Il giorno dopo l’accordo sulla “transizione progressiva” verso l’abbandono delle fonti fossili concordata alla Cop28 di Dubai, i dati della Iea mostrano che nei fatti, almeno in questa fase di frenata economica, l’industria degli idrocarburi ha i suoi problemi. È vero che la domanda mondiale di petrolio ha segnato un aumento forte quest’anno – con 2,3 milioni di barili in più consumati ogni giorno per un totale di 101,7 milioni di barili quotidiani – ma le stime sui consumi del 2023 sono state tagliate di 400mila barili al giorno. Per il 2024 il ritmo dell’aumento dei consumi sarà dimezzato, secondo la Iea, che si aspetta una crescita di “soli” 1,1 milioni di barili al giorno.

Chi soffre maggiormente questa frenata è proprio il cartello dell’Opec+. Nonostante l’associazione dei produttori capitanata dall’Arabia Saudita abbia concordato di estendere almeno al primo trimestre del 2024 i tagli alla produzione, nella speranza di ribilanciare l’equilibrio tra domanda e offerta per fare salire le quotazioni, i prezzi sono scesi ancora. Ora siamo sotto di 25 dollari al barile rispetto ai livelli di settembre, con il Wti americano sceso fin sotto i 70 dollari (e il Brent europeo sotto i 75).

Il problema, per i tredici Paesi dell’Opec e i dieci “associati” (tra i quali la Russia è l’assoluto protagonista), è la forza della produzione petrolifera degli Stati Uniti, che ormai supera stabilmente i 20 milioni di barili al giorno, ma anche del Brasile (vicina ai 4 milioni di barili al giorno) e della Guyana (che punta ad arrivare a un milione di barili al giorno per il 2027).
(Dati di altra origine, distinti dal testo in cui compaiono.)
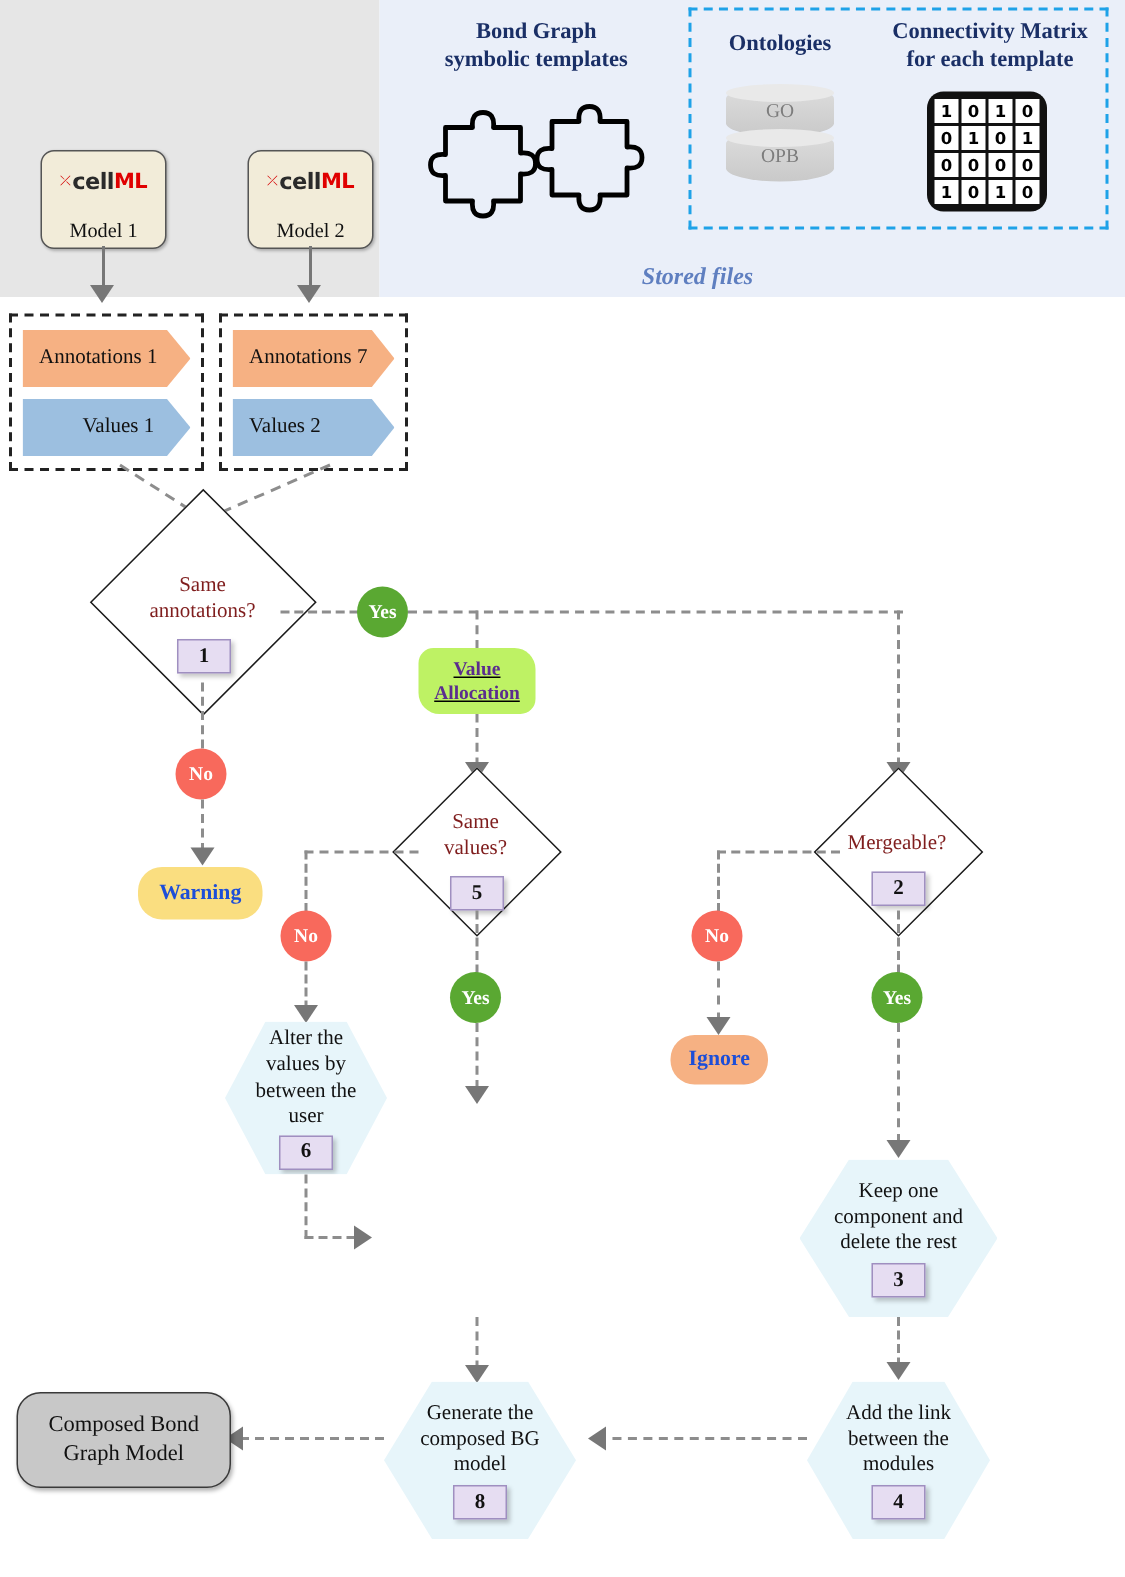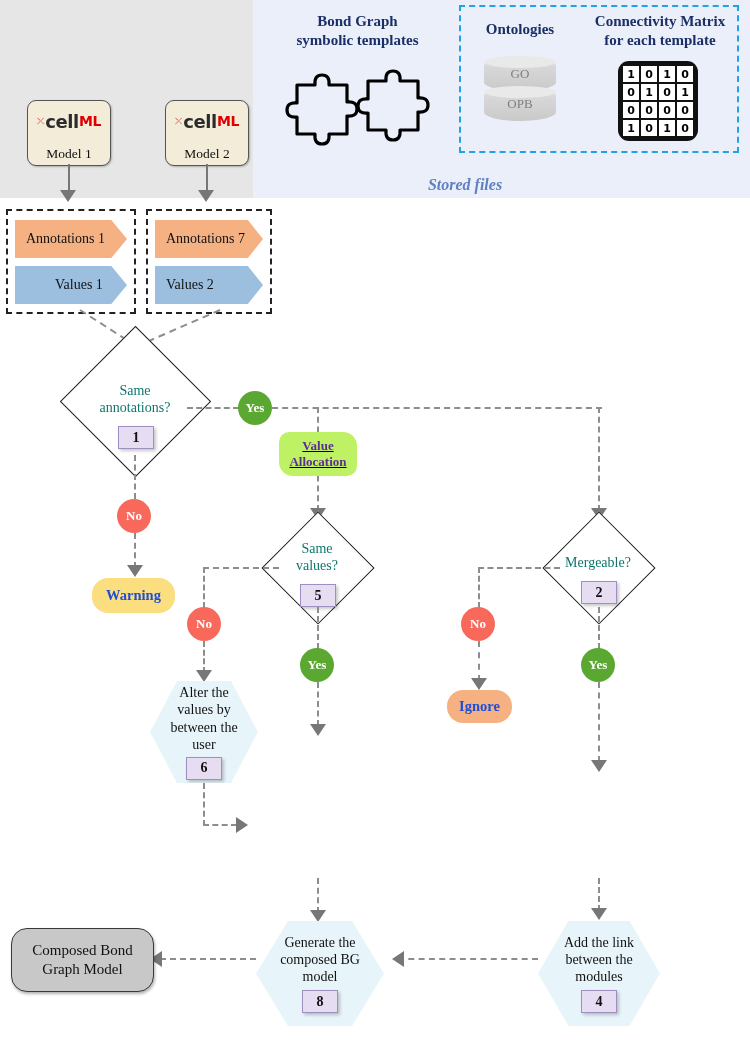--- a/index.html
+++ b/index.html
@@ -24,7 +24,7 @@
   .cellml{position:absolute;left:0;right:0;top:6px;height:28px;display:flex;
     align-items:center;justify-content:center;}
   .cellml .glyph{font-size:9px;color:#d40000;line-height:1;margin-right:1px;font-family:"DejaVu Sans",sans-serif;}
-  .cellml .cel{font-family:"DejaVu Sans",sans-serif;font-weight:bold;font-size:18px;color:#2b2b2b;letter-spacing:-.4px;}
+  .cellml .cel{font-family:"DejaVu Sans",sans-serif;font-weight:bold;font-size:15px;color:#2b2b2b;letter-spacing:-.4px;}
   .cellml .ml{font-family:"DejaVu Sans",sans-serif;font-weight:bold;font-size:14px;color:#e00000;letter-spacing:-.4px;}
 
   

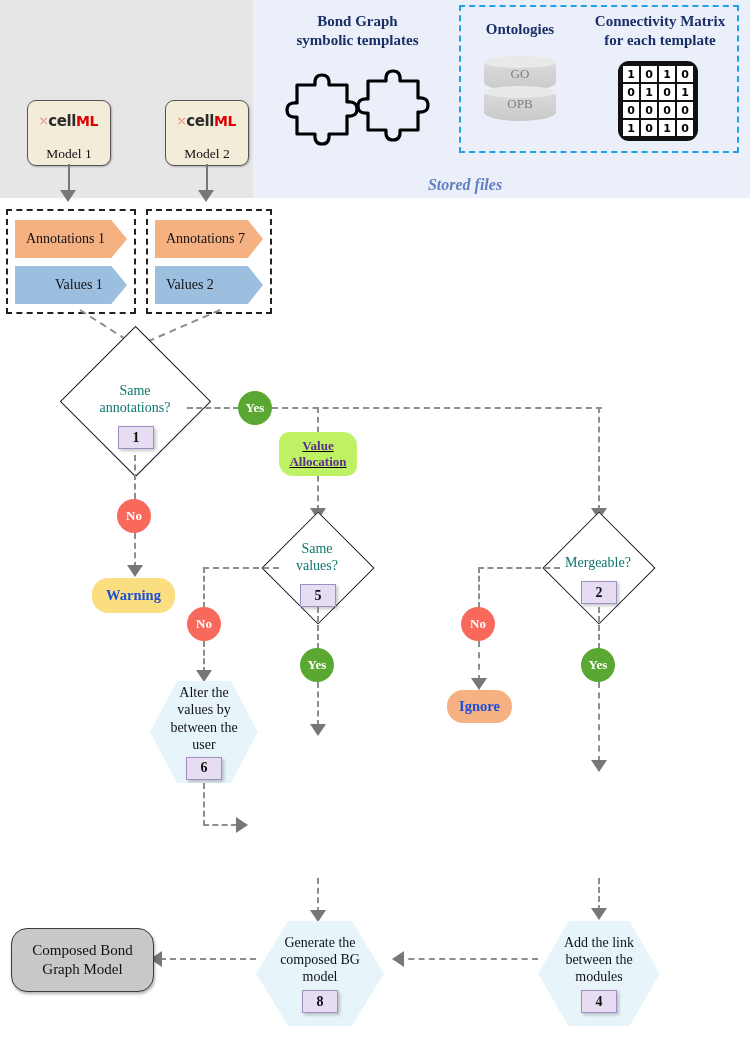--- a/index.html
+++ b/index.html
@@ -58,7 +58,7 @@
 
   
   .dmd{border:1.4px solid #1a1a1a;background:#fff;transform:rotate(45deg);}
-  .dmd-txt{position:absolute;text-align:center;font-size:14px;line-height:1.2;color:#0f766e;}
+  .dmd-txt{position:absolute;text-align:center;font-size:14px;line-height:1.2;color:#7f1d1d;}
 
   
   .badge{background:#e6ddf2;border:1px solid #9f8fc0;width:34px;height:21px;

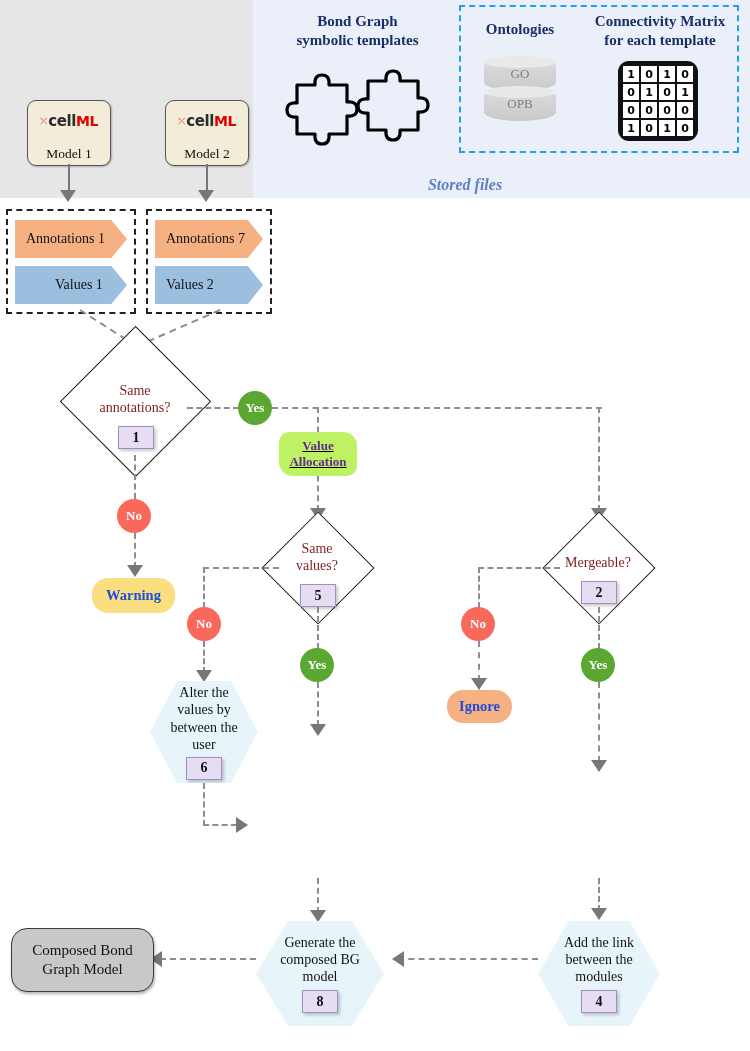--- a/index.html
+++ b/index.html
@@ -289,6 +289,14 @@
   <div class="vdash" style="left:317px;top:878px;height:35px;"></div>
   <div class="ahead-d" style="left:310px;top:910px;"></div>
 
+  <div class="abs hex" style="left:533px;top:773px;width:132px;height:105px;">
+    <div class="t">
+      <div>Keep one</div>
+      <div>component and</div>
+      <div>delete the rest</div>
+    </div>
+    <div class="badge" style="margin-top:5px;">3</div>
+  </div>
   <div class="vdash" style="left:598px;top:878px;height:33px;"></div>
   <div class="ahead-d" style="left:591px;top:908px;"></div>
Grazie all’aumento di questa produzione “americana” e al rallentamento della domanda il petrolio sul mercato non manca, e questo è sempre più visibile anche sul mercato finale. In Italia il prezzo della benzina e del gasolio è ormai stabilmente sotto gli 1,8 euro al litro e in certe stazioni di servizio è già scivolata sotto gli 1,7 euro.

A livello globale, ricorda la Iea, è in corso un passaggio per molti versi storico: il polo centrale nelle forniture mondiali si sta spostando rapidamente dal Medioriente alle Americhe, mentre sul lato della domanda il consumatore di riferimento diventa sempre più la Cina, da sola ha fatto il 78% dell’aumento dei consumi del 2023. Il legame tra Opec ed Europa così continuerà a indebolirsi, mentre si rafforza l’asse energetico transatlantico.